Я ничего, ровным счетом ничего не понимала в этой любовной материи. Дала себе слово: никогда не путаться с женатыми мужиками. Сегодня смешно об этом вспоминать. Когда мы встретились с Андреем, он был со своей женой официально разведен, но еще много лет не мог решить для себя вопрос, кто же его жена: может, та, разведенная, может, я… сколько лет ушло у него на то, чтобы разобраться.
Моя мама умерла раньше, чем жена Бориса. Тринадцать лет длилось их тайное счастье. У этой любви был свой режим: каждый день, кроме выходных и праздничных, они встречались в восемь утра возле магазина “Мясо” на Пушкинской площади и шли бульварами до Солянки. Потом он ехал на смену. После двух лет тайных встреч, после маминого развода с моим отцом, Борис стал приходить к нам домой, в нашу коммуналку.
Мама обычно заканчивала работу в три, брала такси и мчалась домой, а он прибегал в это время как раз на перерыв между сменами. Если в тот день была только одна смена, то он оставался, мы обедали, потом мне велено было гулять где мне угодно, но домой не соваться до шести. Если у него была еще и вечерняя смена, мама встречала его возле дверей его студии, и они вместе ехали от Новослободской до Павелецкой, а потом он провожал ее до Новослободской, а потом она снова ехала с ним до Павелецкой… и так тринадцать лет.
Комната наша была крайняя в квартире, одна стена была общей с подъездом. Боренька мамин, поднимаясь к нам на второй этаж, тонко постукивал в стенку, в звонок никогда не звонил, мама шмыгала к входной двери, открывала и впускала его. Он был прекрасен. Как и моей маме, он мне нравился больше, чем мой отец, о чем я всегда печалилась.
Постепенно мы с ним подружились. Полюбили друг друга. Я не могу сказать, что он заменил мне отца. Отец у меня был родной. Бедный. Очень бледный. Но место Бориса в моей жизни было очень значительным. Вообще говоря, безотцовщиной я не была, но близко к этому.
Кожаное пальто, то самое, в котором он ходил до конца пятидесятых годов, Борис купил мальчишкой с первого заработка, еще перед финской кампанией, куда отправили его восемнадцатилетнего. Это была драгоценная для мальчишки вещь. Он вернулся с финской, а уходя на свою вторую войну, в сорок первом, закопал пальто в палисаднике возле дома. Вернувшись с войны, откопал свой клад и ходил в этом пальто еще лет тридцать. Полинялая кожаная ветошь.

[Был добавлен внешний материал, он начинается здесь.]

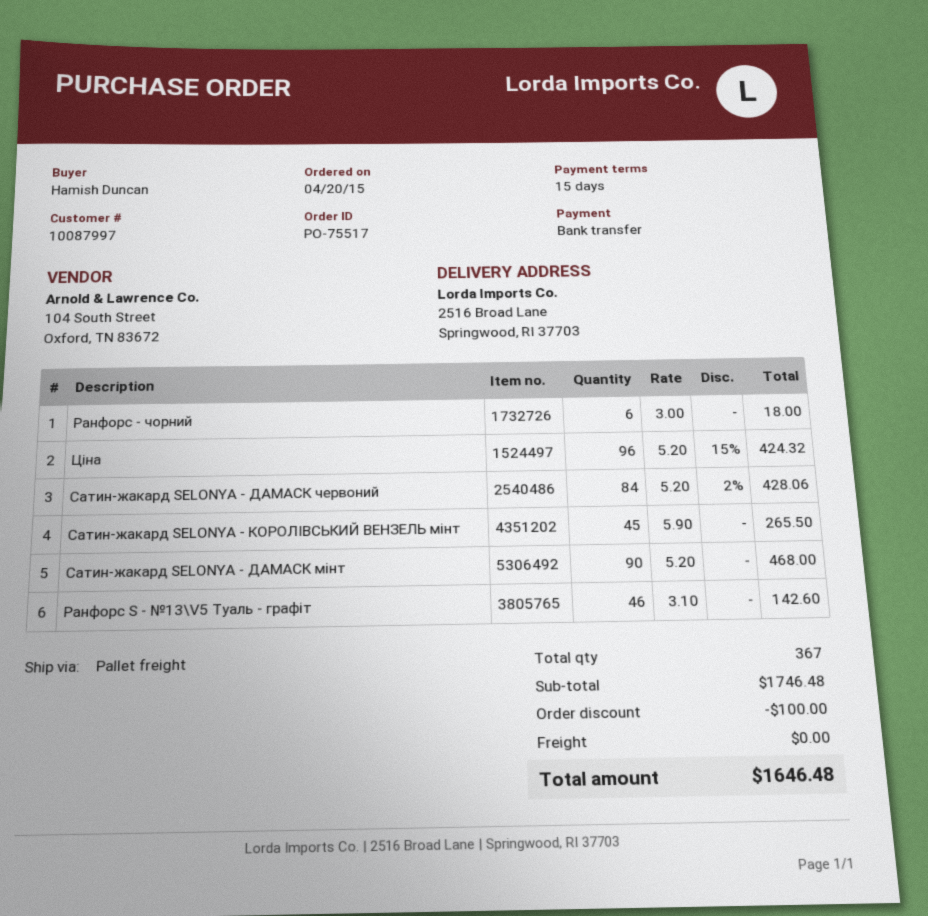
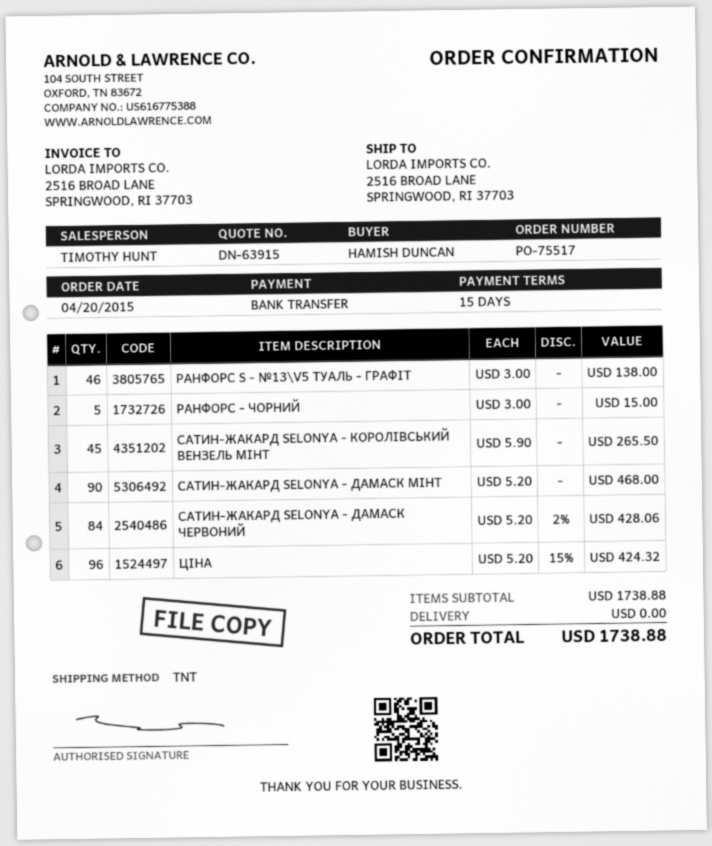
shipping method: pallet freight -> TNT
Ранфорс - чорний: 6 x 3.00 = 18.00 -> 5 x 3.00 = 15.00
Ранфорс S - №13\V5 Туаль - графіт: 46 x 3.10 = 142.60 -> 46 x 3.00 = 138.00
subtotal: 1746.48 -> 1738.88
discount: 100.00 -> none
total: 1646.48 -> 1738.88

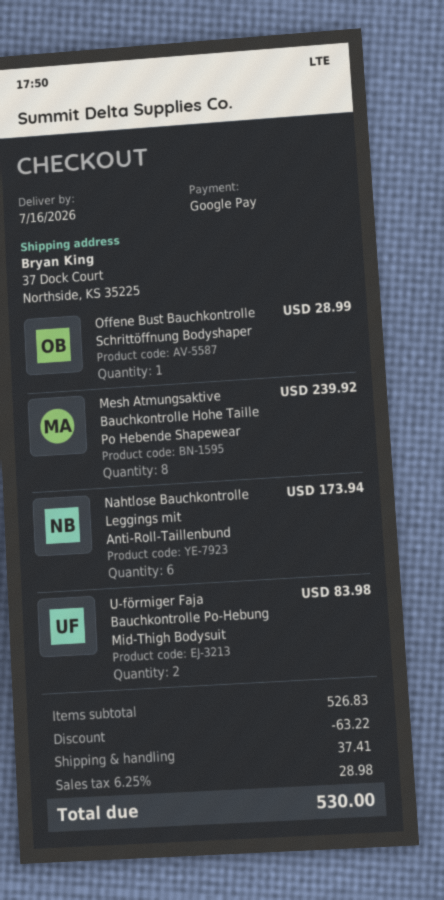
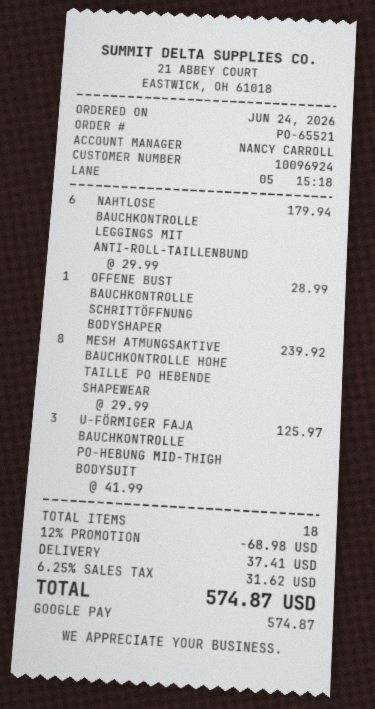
Nahtlose Bauchkontrolle Leggings mit Anti-Roll-Taillenbund: 6 for 173.94 -> 6 for 179.94
U-förmiger Faja Bauchkontrolle Po-Hebung Mid-Thigh Bodysuit: 2 for 83.98 -> 3 for 125.97
discount: 63.22 -> 68.98
tax: 6.25% = 28.98 -> 6.25% = 31.62
total: 530.00 -> 574.87

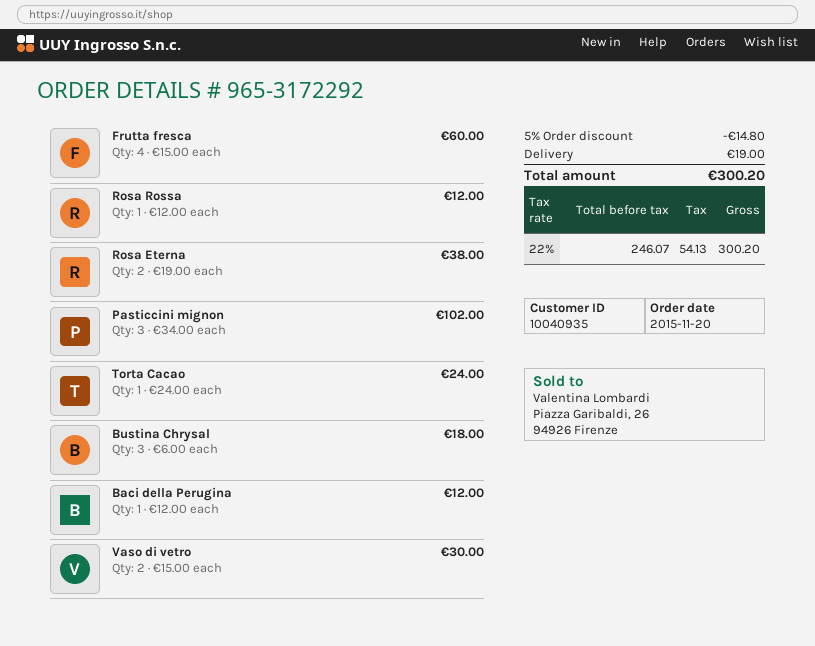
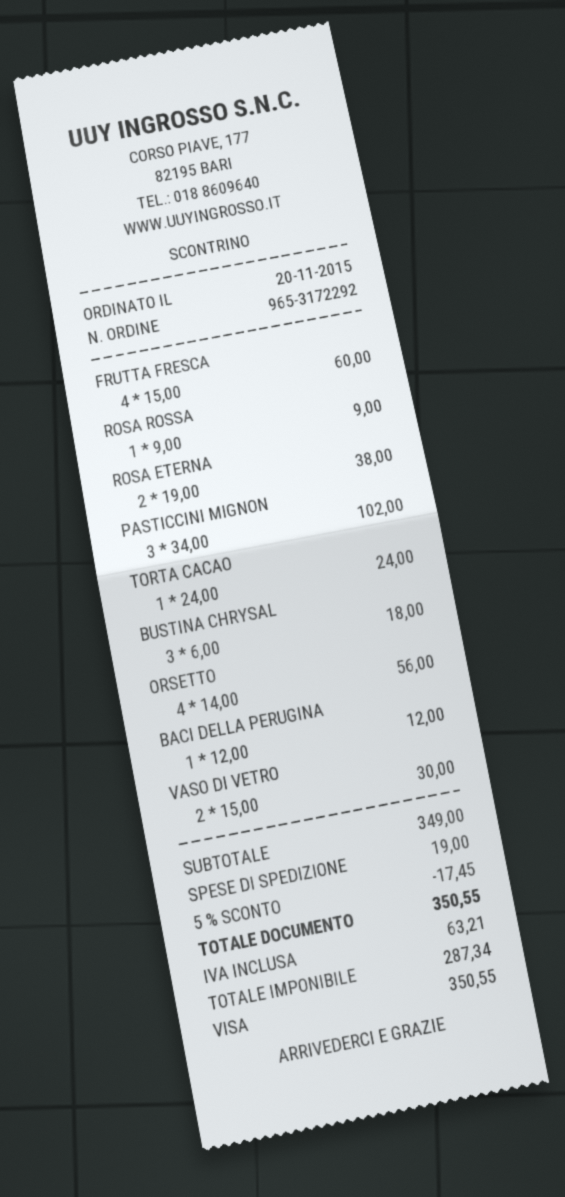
Rosa Rossa: 1 x 12.00 = 12.00 -> 1 x 9.00 = 9.00
ORSETTO: none -> 4 x 14.00 = 56.00
discount: 5% = 14.80 -> 5% = 17.45
net: 246.07 -> 287.34
tax: 54.13 -> 63.21
total: 300.20 -> 350.55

Когда мама болела своей предсмертной болезнью, Борис взял отпуск и сидел с ней в больнице днями, а я, беременная Алешей, сидела ночами… до конца жизни он приходил ко мне перед Новым годом и в день рождения с большим круглым тортом и букетом цветов. Маму он пережил почти на сорок лет, умер в 2006-м. Сыну моему, которым я была беременна, когда мама умирала, сейчас сорок восемь…
Как и все фронтовики, он никогда не говорил о войне, но от мамы я кое-что знаю о его плене – как он каждый вечер, пока их два месяца гнали толпой в Германию, прокаливал на огне лезвие, спрятанное в сапоге, и прижигал им рану на плече, чтоб не загноилась. Пять побегов из пяти лагерей. Маме рассказал он о последнем побеге с острова в Северном море, где был лагерь для военнопленных и откуда он бежал, когда американцы разбомбили лагерь. Как он плыл два километра в октябрьской холодной воде к берегу, и доплыли из двухсот человек двое… рассказал о переходе через линию фронта и о Смерше, который его три месяца терзал, вызывая каждый день на допросы, пока он не сказал однажды: если вы меня считаете изменником родины, можете выстрелить мне в затылок. Повернулся и ушел, а затылок горел, ожидая пули, пока он шел к двери. Давно нет мамы. Нет Бориса.
Аминь.
Как много значат запахи во взаимной тяге тел. Это потому, что мы животные.